The potential problem of ADE has already been addressed during COVID-19 vaccine development. It is mitigated by making spike proteins in their correctly folded forms to produce high levels of neutralising antibodies. All RNA or viral vector vaccines (e.g. Covishield) produce the protein from within cells in our body, taking care of the folding problem. Whole virus killed vaccines (e.g. Covaxin) have also been monitored for this.
All approved vaccines have been evaluated to ensure that they make high levels of neutralising antibodies. Further, no ADE has been documented from cases of reinfection or breakthrough infections.
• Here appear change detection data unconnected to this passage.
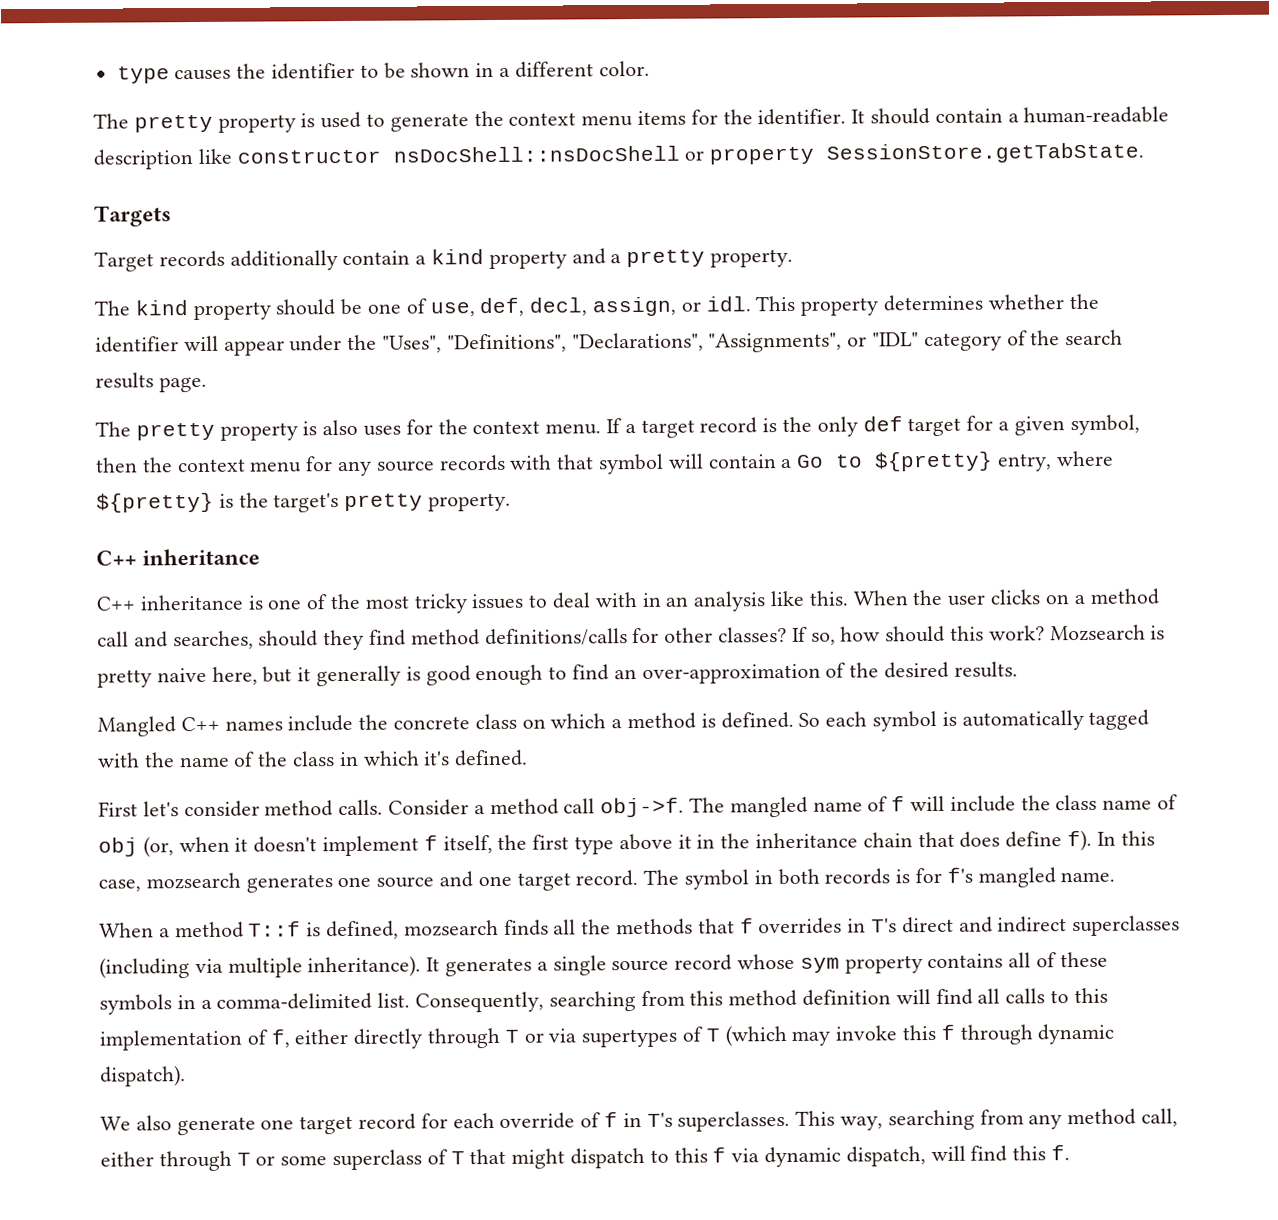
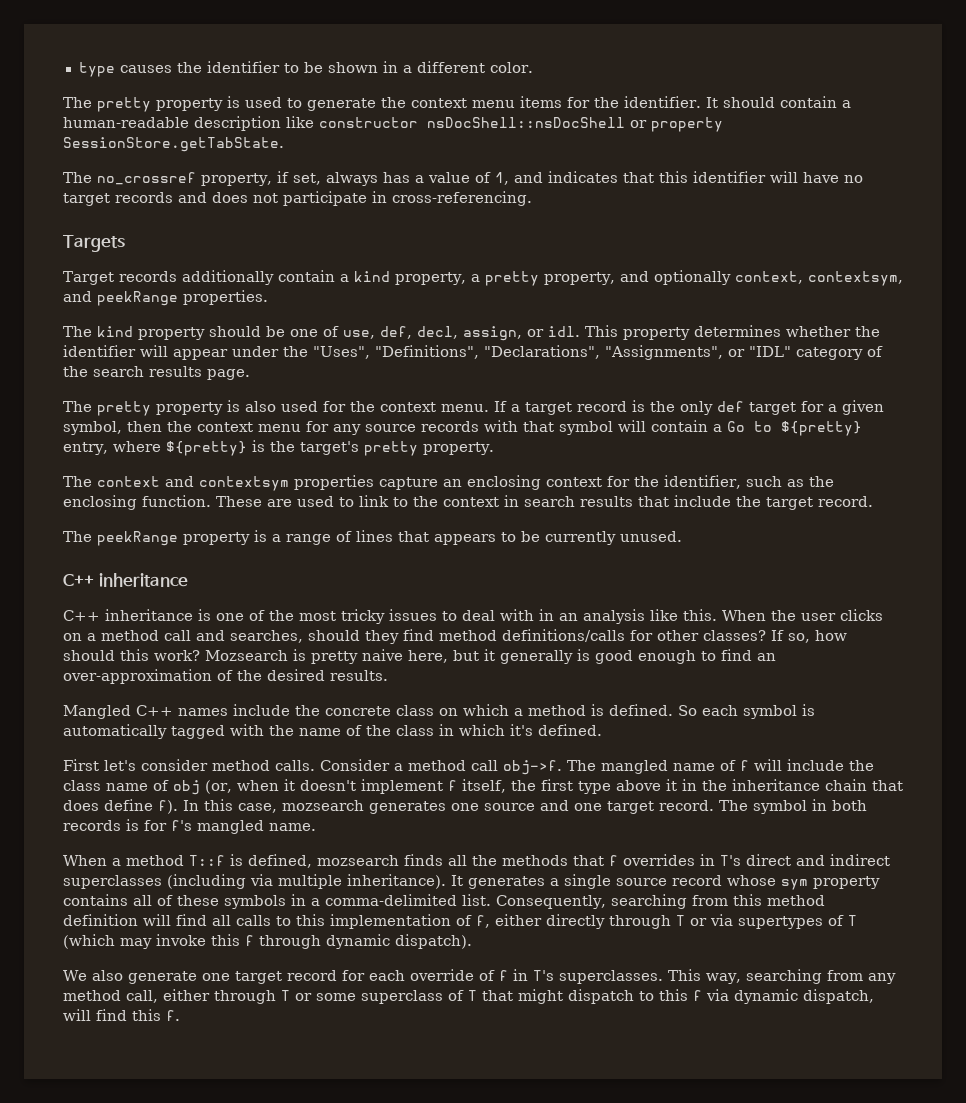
+ The no_crossref property, if set, always has a value of 1, and indicates that this identifier will have no target records and does not participate in cross-referencing.
- Target records additionally contain a kind property and a pretty property.
+ Target records additionally contain a kind property, a pretty property, and optionally context, contextsym, and peekRange properties.
- The pretty property is also uses for the context menu.
+ The pretty property is also used for the context menu.
+ The context and contextsym properties capture an enclosing context for the identifier, such as the enclosing function. These are used to link to the context in search results that include the target record.
+ The peekRange property is a range of lines that appears to be currently unused.

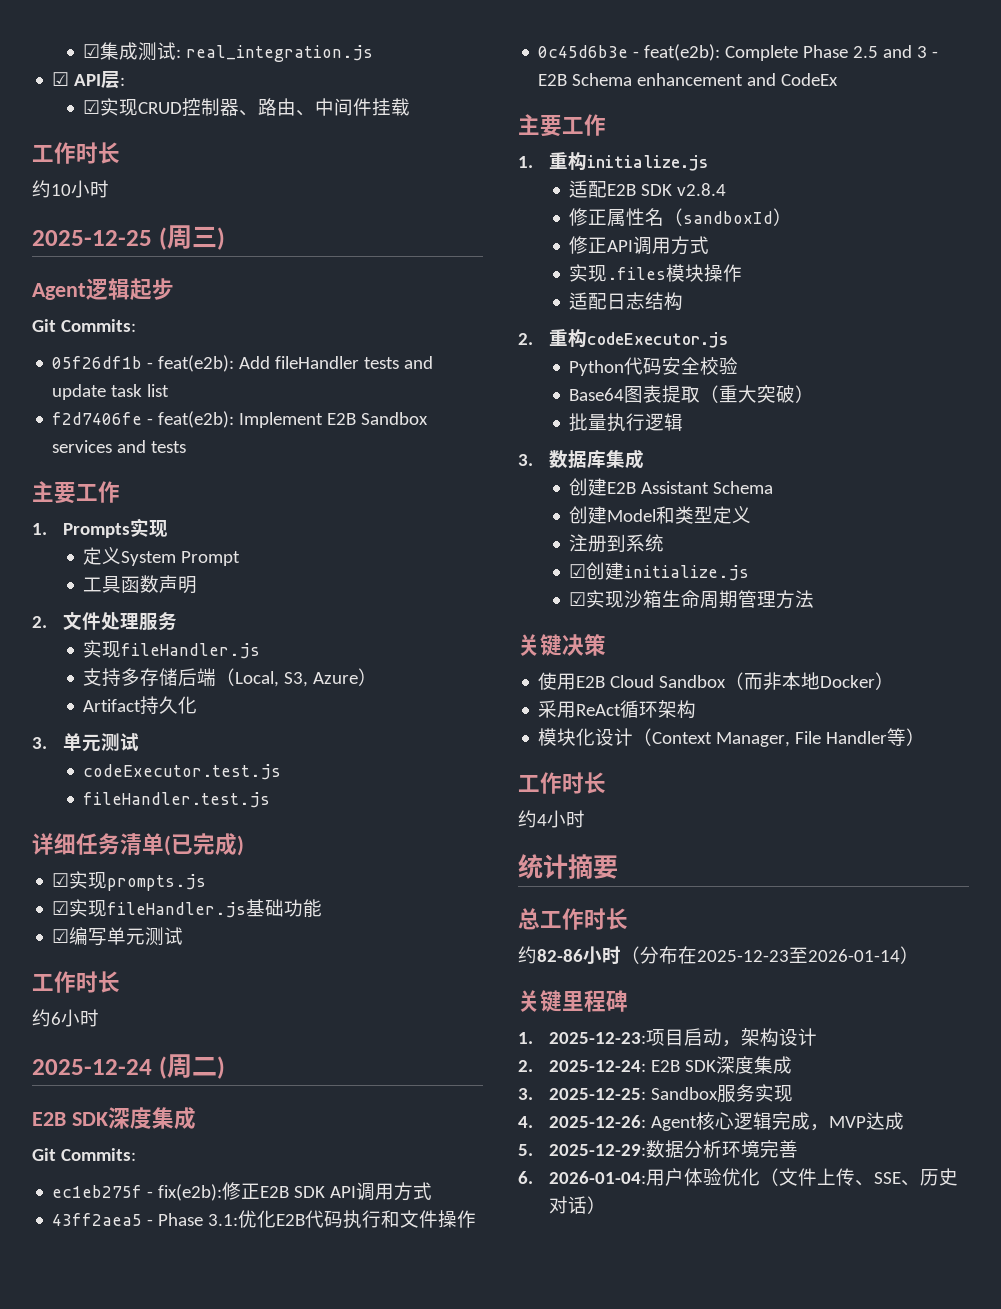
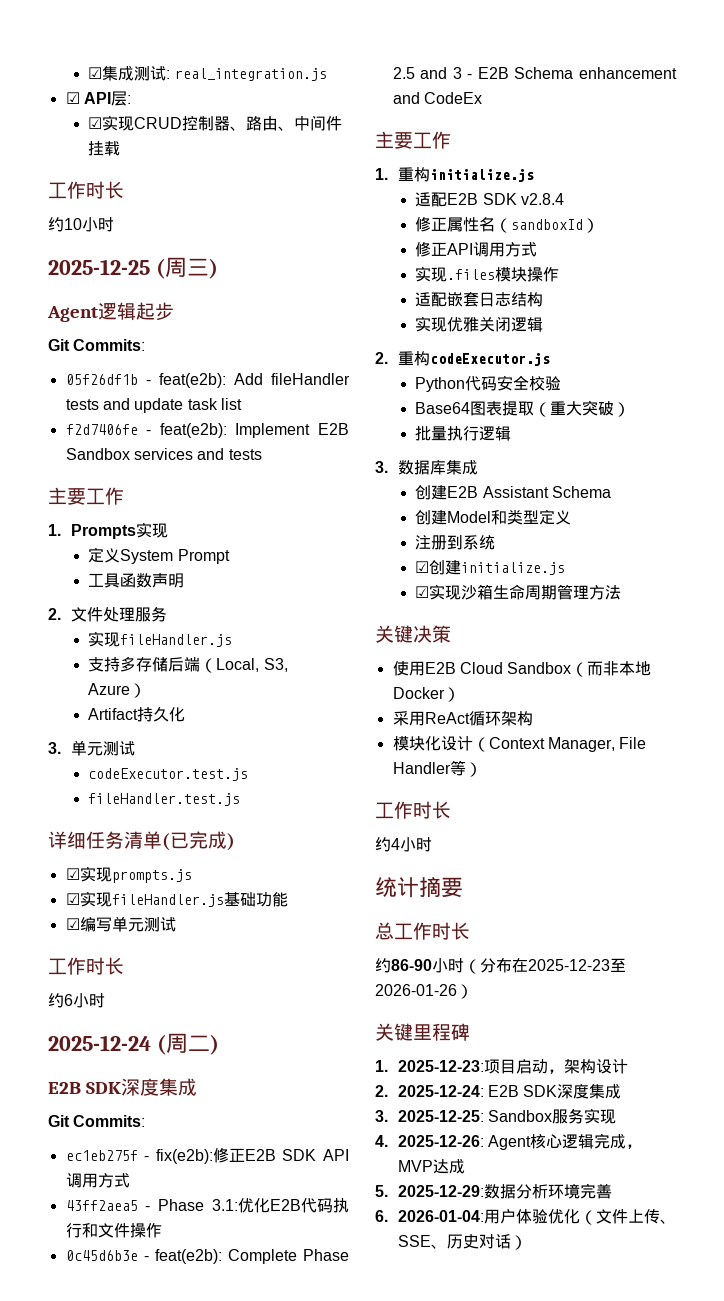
- 适配日志结构
+ 适配嵌套日志结构
+ 实现优雅关闭逻辑
- 约82-86小时（分布在2025-12-23至2026-01-14）
+ 约86-90小时（分布在2025-12-23至2026-01-26）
In fact, these infections are almost always milder than previous infections.
What did Luc Montagnier really say?
The origin of this news is traced to an article on the website of a right-wing group called the RAIR Foundation USA, which claims that the comments were made as part of a more extensive interview with ‘Hold-Up Media’ – known to promote conspiracy theories.
Since Luc Montagnier’s interview was in French, I asked two separate French speakers, Ramkumar Sambasivan at Indian Institute for Science Education and Research, Tirupati, and Aurelie Jory at the National Centre for Biological Sciences, Bengaluru, to listen to it. Both of them confirmed the following:
* He did not say vaccinated people would die in two years.
* He asserted that variants are a consequence of natural selection due to vaccinations.
* He says that ADE would lead to much stronger infection by variants in vaccinated people.
* He calls massive vaccination a ‘medical mistake’.
Due to his controversial views, Luc Montagnier has little credibility in the community of scientists, even in France. One article says that though he was awarded prizes for his early work, since then “he is lost in the desert”, and has been known to bring up disturbing theories. His colleagues have opposed him and his crazy theories about electromagnetic radiation being able to cure Lyme disease, a bacterial infection spread by tick bites.
In a Twitter thread, vaccine science expert Prof Gagandeep Kang, of the Christian Medical College, Vellore, has also provided evidence as to why these claims are baseless. The Government of India’s Press Information Bureau fact-checker has also called this a piece of fake news.
To sum up, there is no scientific evidence to support either of the concerns raised by Luc Montagnier.
Instead, this seems to be another disturbing theory propagated by him without any credible scientific evidence. His unscientific views were further amplified by media channels that denounced vaccinations and promoted conspiracy theories.
The fact is that all vaccines, including vaccines against COVID-19, save lives. So it is worth repeating here that everyone everywhere should take COVID-19 vaccines as soon as these are available to them.
Shahid Jameel is a virologist. He is currently director, Trivedi School of Biosciences at Ashoka University.